▶ _Work order_
Go through the records below line by line. Count the lines with "page" and give the count alone.

(Front-end code change data)
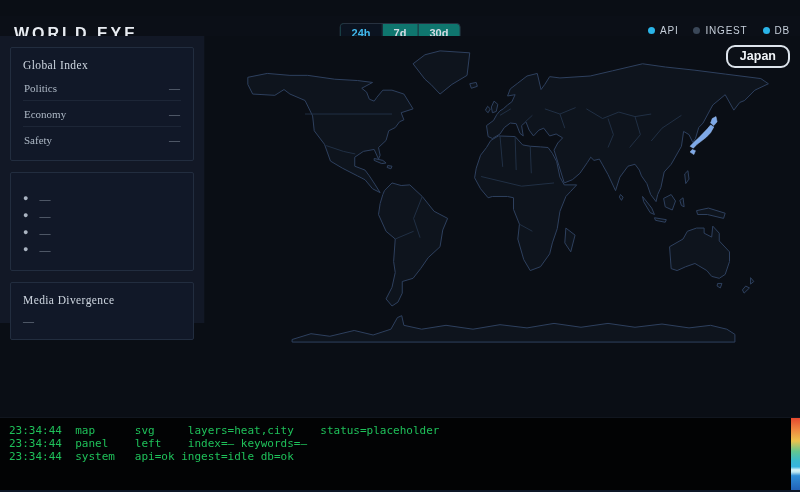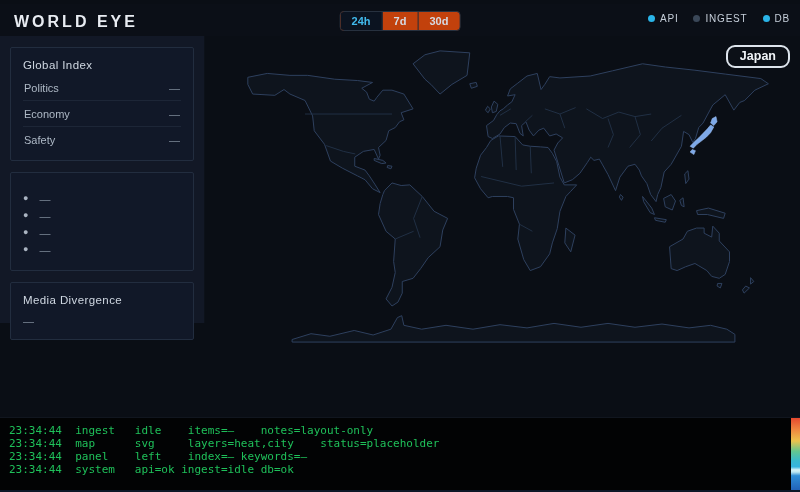--- a/index.html
+++ b/index.html
@@ -4,52 +4,52 @@
 <style>
   * { margin:0; padding:0; box-sizing:border-box; }
   html,body { width:800px; height:492px; overflow:hidden; }
   body {
     font-family:"Liberation Sans", sans-serif;
     background:#0a0e15; color:#cdd5e0;
     position:relative; width:800px; height:492px;
   }
   
   .topbar {
-    position:absolute; left:0; top:4px; width:800px; height:36px;
+    position:absolute; left:0; top:16px; width:800px; height:36px;
     background:#0b0f17; border-bottom:1px solid #141c2a;
     display:flex; align-items:center;
   }
   .brand {
     position:absolute; left:14px; top:9px;
     font-size:16px; font-weight:bold; letter-spacing:3px; color:#e8ecf2;
   }
   .range-group {
     position:absolute; left:50%; transform:translateX(-50%); top:7px;
     display:flex; border:1px solid #27313f; border-radius:4px;
-    background:#c2410c; overflow:hidden; height:20px;
+    background:#0f766e; overflow:hidden; height:20px;
   }
   .range-btn {
     border:none; background:transparent; color:#d5dbe4;
     font-family:"Liberation Sans", sans-serif;
     font-size:11px; font-weight:bold; padding:0 11px; height:100%;
     border-right:1px solid #222c3a; cursor:pointer;
   }
   .range-btn:last-child { border-right:none; }
   .range-btn.active { background:#0b1320; color:#41b9ec; }
   .status-group {
     position:absolute; right:10px; top:0; height:28px;
     display:flex; align-items:center; gap:15px;
   }
   .status-item { display:flex; align-items:center; gap:5px; }
   .status-dot { width:7px; height:7px; border-radius:50%; background:#2ab4e8; }
   .status-label { font-size:10px; letter-spacing:0.8px; color:#c6cfda; }
   
   .sidebar {
     position:absolute; left:0; top:36px; width:205px; height:287px;
-    background:#121826; border-right:1px solid #0c1119;
+    background:#121826; border-right:1px solid #0c1119;font-family:Liberation Serif, serif;
   }
   .panel {
     margin:11px 10px 0 10px; border:1px solid #222d3f;
     background:#111828; border-radius:2px; padding:11px 12px 12px 12px;
   }
   .panel-title { font-size:11.5px; color:#cfd7e1; letter-spacing:0.4px; margin-bottom:4px; }
   .index-row {
     display:flex; justify-content:space-between; align-items:center;
     padding:7px 1px 6px 1px; border-bottom:1px solid #1d2637;
     font-size:11px; color:#aeb9c6;
@@ -204,20 +204,19 @@
     <g stroke="#9dbff0" stroke-width="0.5" fill="#7ea9e8">
       <path vector-effect="non-scaling-stroke" d="M900,122 L893,125 L890,132 L896,136 L902,130 Z"></path>
       <path vector-effect="non-scaling-stroke" d="M896,138 L890,147 L882,154 L873,160 L865,165 L858,171 L852,168 L860,161 L868,155 L876,148 L884,141 L890,135 Z"></path>
       <path vector-effect="non-scaling-stroke" d="M856,173 L862,175 L859,181 L852,177 Z"></path>
     </g>
   </svg>
   <div class="country-pill">Japan</div>
 </main>
 
 <footer class="terminal">
-  <div class="term-line">23:34:44  ingest   idle    items=—    notes=layout-only</div>
   <div class="term-line">23:34:44  map      svg     layers=heat,city    status=placeholder</div>
   <div class="term-line">23:34:44  panel    left    index=— keywords=—</div>
   <div class="term-line">23:34:44  system   api=ok ingest=idle db=ok</div>
 </footer>
 
 <div class="heatbar" style=";background:linear-gradient(180deg,#e6492f 0%,#ef8840 16%,#ecc24c 31%,#63c690 45%,#38b9cf 58%,#35b4e0 66%,#d9f2f6 70%,#bfe8f2 73%,#2f8ed8 78%,#1f5cb5 100%)"></div>
 <div class="bottom-strip"></div>
 
 </body></html>

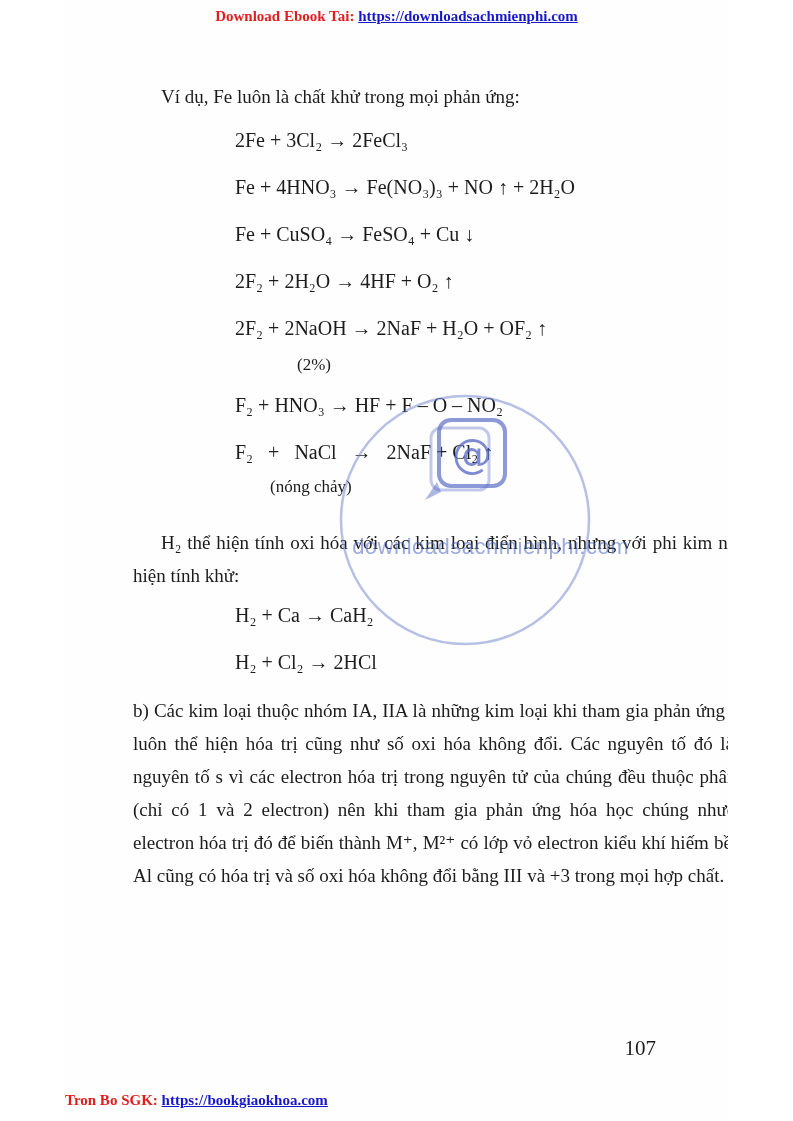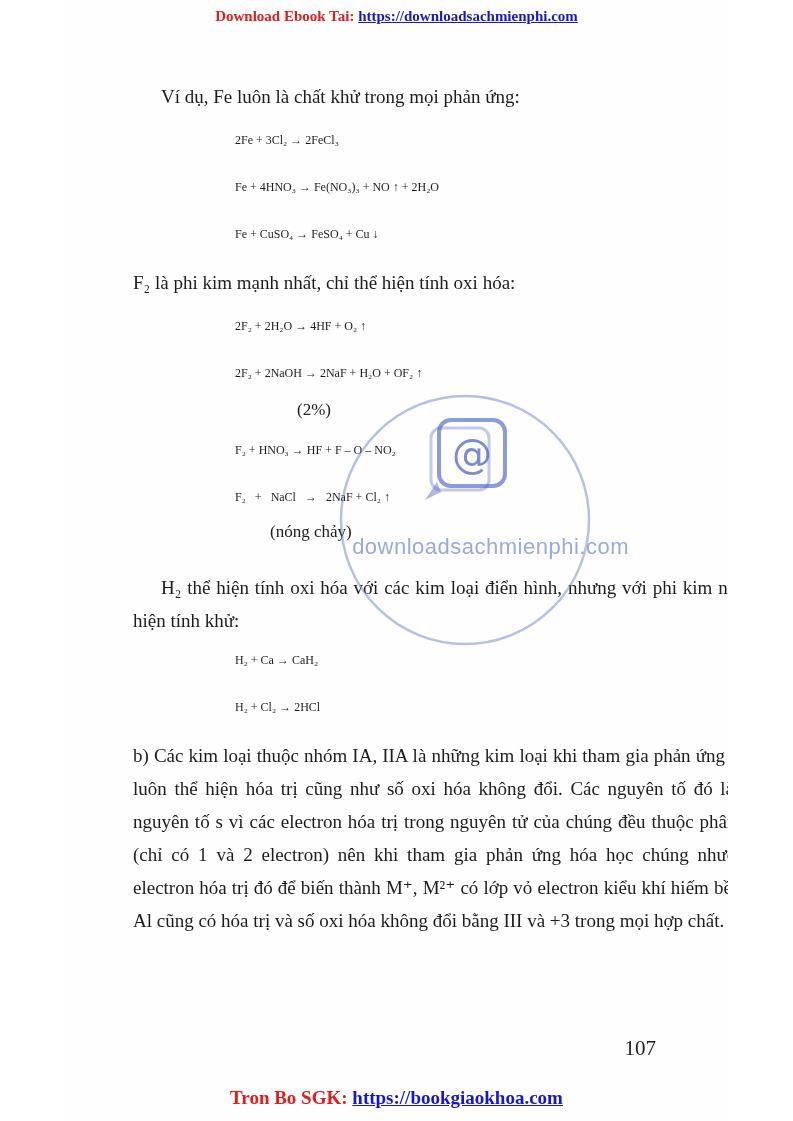--- a/index.html
+++ b/index.html
@@ -21,21 +21,21 @@
   .link { color:#1717c9; text-decoration:underline; cursor:pointer; font-weight:bold; }
   .content {
     position:absolute; top:80px; left:68px; width:657px; z-index:2;
   }
   .para {
     font-size:19px; line-height:33px; text-align:justify;
   }
   .para.indent { text-indent:28px; }
   .eq-group { margin:12px 0 0 102px; }
   .eq {
-    font-size:12px; line-height:30px; margin-bottom:17px; white-space:pre;
+    font-size:20px; line-height:30px; margin-bottom:17px; white-space:pre;
   }
   .eq-note-1 {
     font-size:17px; margin:-6px 0 14px 62px; line-height:22px;
   }
   .eq-note-2 {
     font-size:17px; margin:-8px 0 22px 35px; line-height:22px;
   }
   .mt { margin-top:28px; }
   .mt-sm { margin-top:8px; }
   .watermark {
@@ -52,21 +52,21 @@
     position:absolute; top:190px; left:0; right:0; text-align:center;
     font-family:"Liberation Sans","DejaVu Sans",sans-serif;
     font-size:14px; color:rgba(110,160,215,0.7); letter-spacing:0.4px;
   }
   .page-number {
     position:absolute; top:1036px; right:72px;
     font-size:21px; z-index:2;
   }
   .page-footer {
     position:absolute; bottom:12px; left:0; right:0;
-    text-align:center; font-size:19px; font-weight:bold; z-index:2;
+    font-size:15px; font-weight:bold; z-index:2;
   }
 </style>
 </head>
 <body>
 
 <div class="page">
 
   <div class="page-header">
     <span class="red-text">Download Ebook Tai: </span><a class="link">https://downloadsachmienphi.com</a>
   </div>
@@ -74,21 +74,20 @@
   <div class="content">
 
     <p class="para indent">Ví dụ, Fe luôn là chất khử trong mọi phản ứng:</p>
 
     <div class="eq-group">
       <div class="eq">2Fe + 3Cl₂ → 2FeCl₃</div>
       <div class="eq">Fe + 4HNO₃ → Fe(NO₃)₃ + NO ↑ + 2H₂O</div>
       <div class="eq">Fe + CuSO₄ → FeSO₄ + Cu ↓</div>
     </div>
 
-    <p class="para">F₂ là phi kim mạnh nhất, chỉ thể hiện tính oxi hóa:</p>
 
     <div class="eq-group">
       <div class="eq">2F₂ + 2H₂O → 4HF + O₂ ↑</div>
       <div class="eq">2F₂ + 2NaOH → 2NaF + H₂O + OF₂ ↑</div>
       <div class="eq-note-1">(2%)</div>
       <div class="eq">F₂ + HNO₃ → HF + F – O – NO₂</div>
       <div class="eq">F₂   +   NaCl   →   2NaF + Cl₂ ↑</div>
       <div class="eq-note-2">(nóng chảy)</div>
     </div>
 

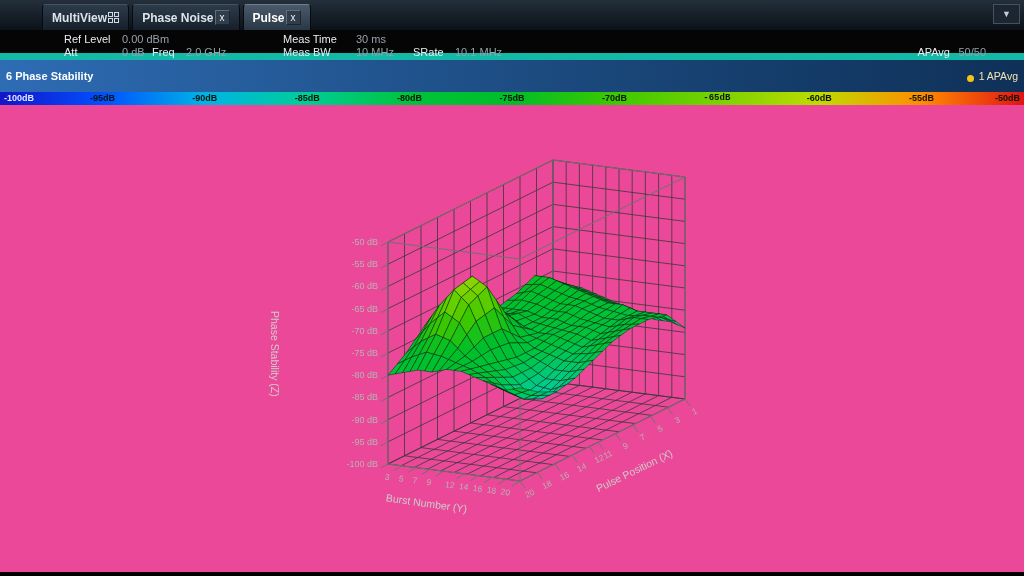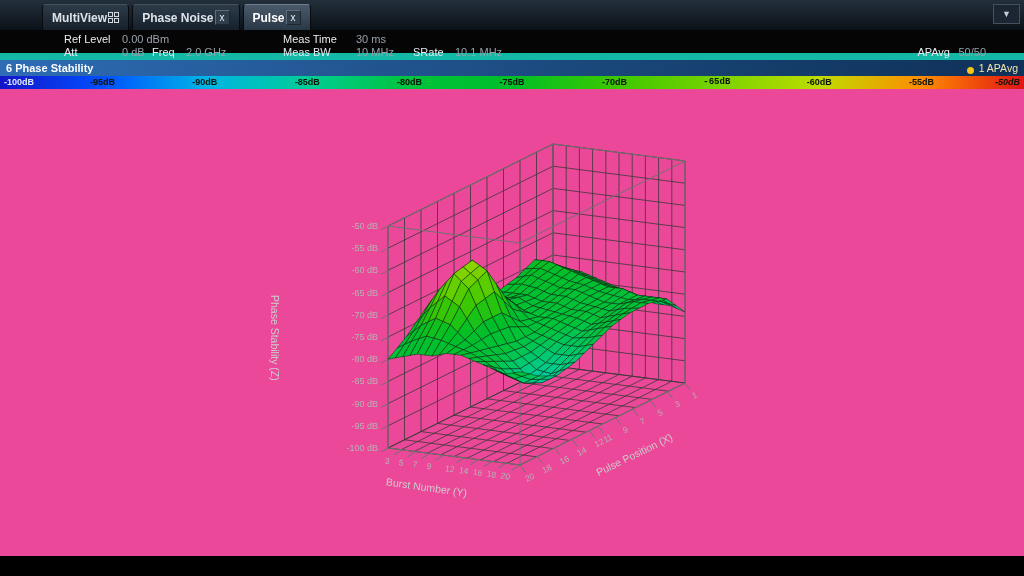--- a/index.html
+++ b/index.html
@@ -16,21 +16,21 @@
   .gicon i{border:1px solid #d2d9e0}
   .toverflow{position:absolute;right:4px;top:4px;width:27px;height:20px;background:#1b2632;border:1px solid #44525f;color:#c6ccd2;font-size:9px;display:flex;align-items:center;justify-content:center}
 
   
   .settings{position:relative;height:30px;background:#050505;font-size:11px;border-bottom:7px solid #14b8a6}
   .settings span{position:absolute;white-space:nowrap}
   .sl{color:#e9edf1}
   .sv{color:#98a1aa}
 
   
-  .titlebar{height:16px;background:linear-gradient(90deg,#2e6cb4,#16406f 70%,#0f3158);display:flex;align-items:center;padding:2px 6px;color:#fff;font-size:11px}
+  .titlebar{height:32px;background:linear-gradient(90deg,#2e6cb4,#16406f 70%,#0f3158);display:flex;align-items:center;padding:2px 6px;color:#fff;font-size:11px}
   .wtitle{font-weight:bold}
   .trace{margin-left:auto;display:flex;align-items:flex-end;gap:5px}
   .tdot{width:7px;height:7px;border-radius:50%;background:#f5c518}
   .tname{color:#f2e4af;font-size:10.5px}
 
   
   .colorbar{position:relative;height:13px;background:#004}
   .cb-label{position:absolute;top:1px;font-size:9px;font-weight:bold;color:#0a1408;line-height:11px}
   .cb-label.first{color:#dfe9ff}
 
@@ -108,21 +108,21 @@
       <span class="cb-label first" style="left: 4px;">-100dB</span>
       <span class="cb-label" style="left: 10%; transform: translateX(-50%);">-95dB</span>
       <span class="cb-label" style="left: 20%; transform: translateX(-50%);">-90dB</span>
       <span class="cb-label" style="left: 30%; transform: translateX(-50%);">-85dB</span>
       <span class="cb-label" style="left: 40%; transform: translateX(-50%);">-80dB</span>
       <span class="cb-label" style="left: 50%; transform: translateX(-50%);">-75dB</span>
       <span class="cb-label" style="left: 60%; transform: translateX(-50%);">-70dB</span>
       <span class="cb-label" style="left: 70%; transform: translateX(-50%); font-family: Liberation Mono, monospace;">-65dB</span>
       <span class="cb-label" style="left: 80%; transform: translateX(-50%);">-60dB</span>
       <span class="cb-label" style="left: 90%; transform: translateX(-50%);">-55dB</span>
-      <span class="cb-label" style="right: 4px; font-style: italic;">-50dB</span>
+      <span class="cb-label" style="right: 4px;">-50dB</span>
     </div>
 
   <div class="plot">
     <svg id="plot3d" width="1024" height="467" viewBox="0 0 1024 467">
         <g>
           <line x1="388.0" y1="359.0" x2="388.0" y2="137.0" stroke="#383838" stroke-width="0.8"></line>
           <line x1="388.0" y1="359.0" x2="553.0" y2="277.0" stroke="#383838" stroke-width="0.8"></line>
           <line x1="685.0" y1="294.0" x2="685.0" y2="72.0" stroke="#383838" stroke-width="0.8"></line>
           <line x1="685.0" y1="294.0" x2="553.0" y2="277.0" stroke="#383838" stroke-width="0.8"></line>
           <line x1="520.0" y1="376.0" x2="388.0" y2="359.0" stroke="#383838" stroke-width="0.8"></line>

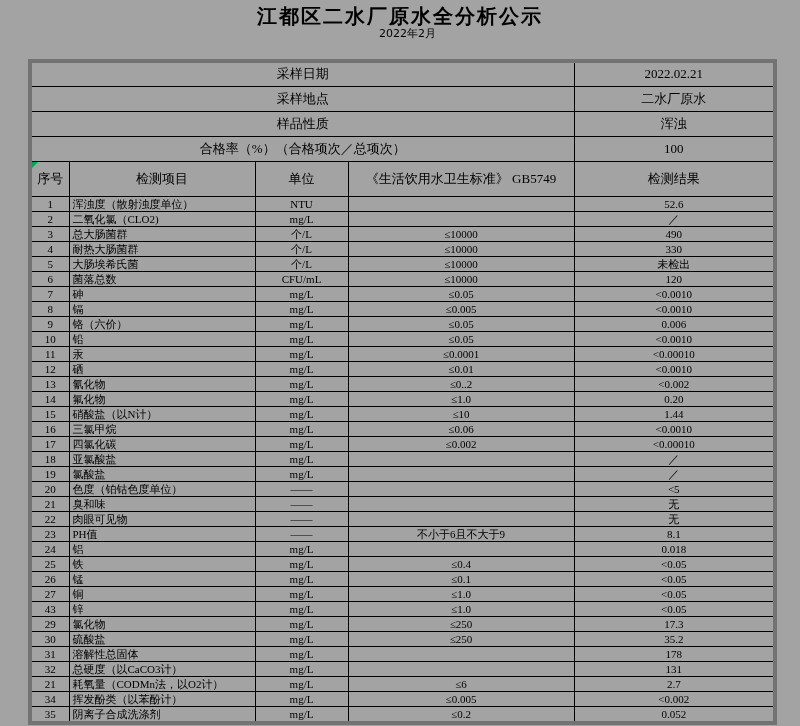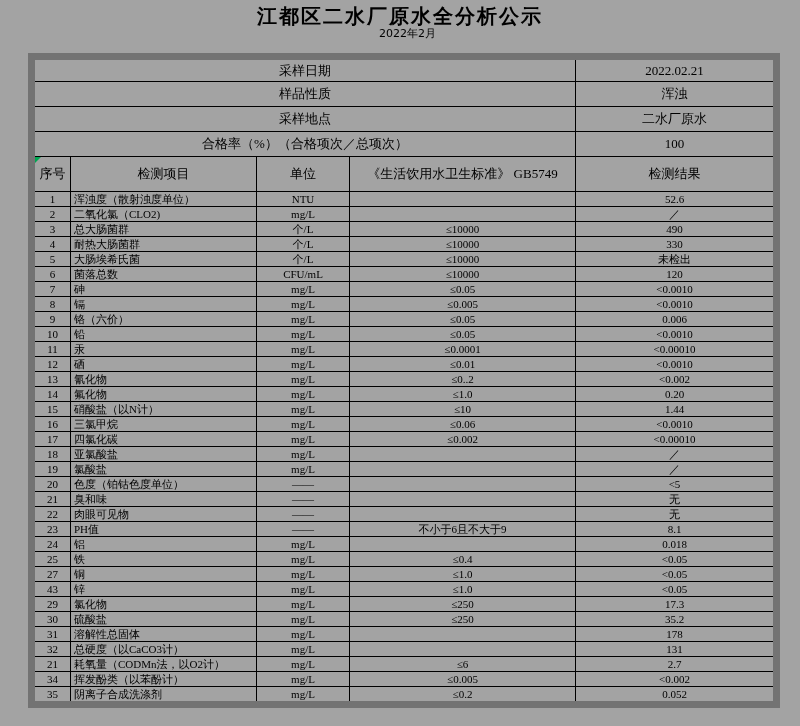--- a/index.html
+++ b/index.html
@@ -26,22 +26,22 @@
     font-family: "DejaVu Sans", "Liberation Sans", sans-serif;
     font-size: 11px;
     line-height: 12px;
     margin-top: 0px;
     padding-left: 15px;
   }
   table.main-table {
     border-collapse: collapse;
     table-layout: fixed;
     margin-left: 28px;
-    margin-top: 13px;
-    border: 7px solid #737373;
+    margin-top: 19px;
+    border: 4px solid #737373;
   }
   .main-table td, .main-table th {
     border: 1px solid #000000;
     padding: 0;
     text-align: center;
     font-weight: normal;
     overflow: hidden;
     white-space: nowrap;
     vertical-align: middle;
   }
@@ -75,26 +75,26 @@
       <col style="width:93px">
       <col style="width:226px">
       <col style="width:201px">
     </colgroup>
     <tbody>
       <tr class="info-row">
         <td colspan="4">采样日期</td>
         <td>2022.02.21</td>
       </tr>
       <tr class="info-row">
+        <td colspan="4">采样地点</td>
+        <td>二水厂原水</td>
+      </tr>
+      <tr class="info-row">
         <td colspan="4">样品性质</td>
         <td>浑浊</td>
-      </tr>
-      <tr class="info-row">
-        <td colspan="4">采样地点</td>
-        <td>二水厂原水</td>
       </tr>
       <tr class="info-row">
         <td colspan="4">合格率（%）（合格项次／总项次）</td>
         <td>100</td>
       </tr>
       <tr class="head-row">
         <th><span class="corner-flag" style="border-top-color: rgb(0, 166, 81);"></span><span>序号</span></th>
         <th>检测项目</th>
         <th>单位</th>
         <th>《生活饮用水卫生标准》 GB5749</th>
@@ -271,20 +271,27 @@
           <td class="c4">0.018</td>
         </tr>
         <tr>
           <td class="c0">25</td>
           <td class="c1">铁</td>
           <td class="c2">mg/L</td>
           <td class="c3">≤0.4</td>
           <td class="c4">&lt;0.05</td>
         </tr>
         <tr>
+          <td class="c0">26</td>
+          <td class="c1">锰</td>
+          <td class="c2">mg/L</td>
+          <td class="c3">≤0.1</td>
+          <td class="c4">&lt;0.05</td>
+        </tr>
+        <tr>
           <td class="c0">27</td>
           <td class="c1">铜</td>
           <td class="c2">mg/L</td>
           <td class="c3">≤1.0</td>
           <td class="c4">&lt;0.05</td>
         </tr>
         <tr>
           <td class="c0">43</td>
           <td class="c1">锌</td>
           <td class="c2">mg/L</td>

▶ _Task solution_
4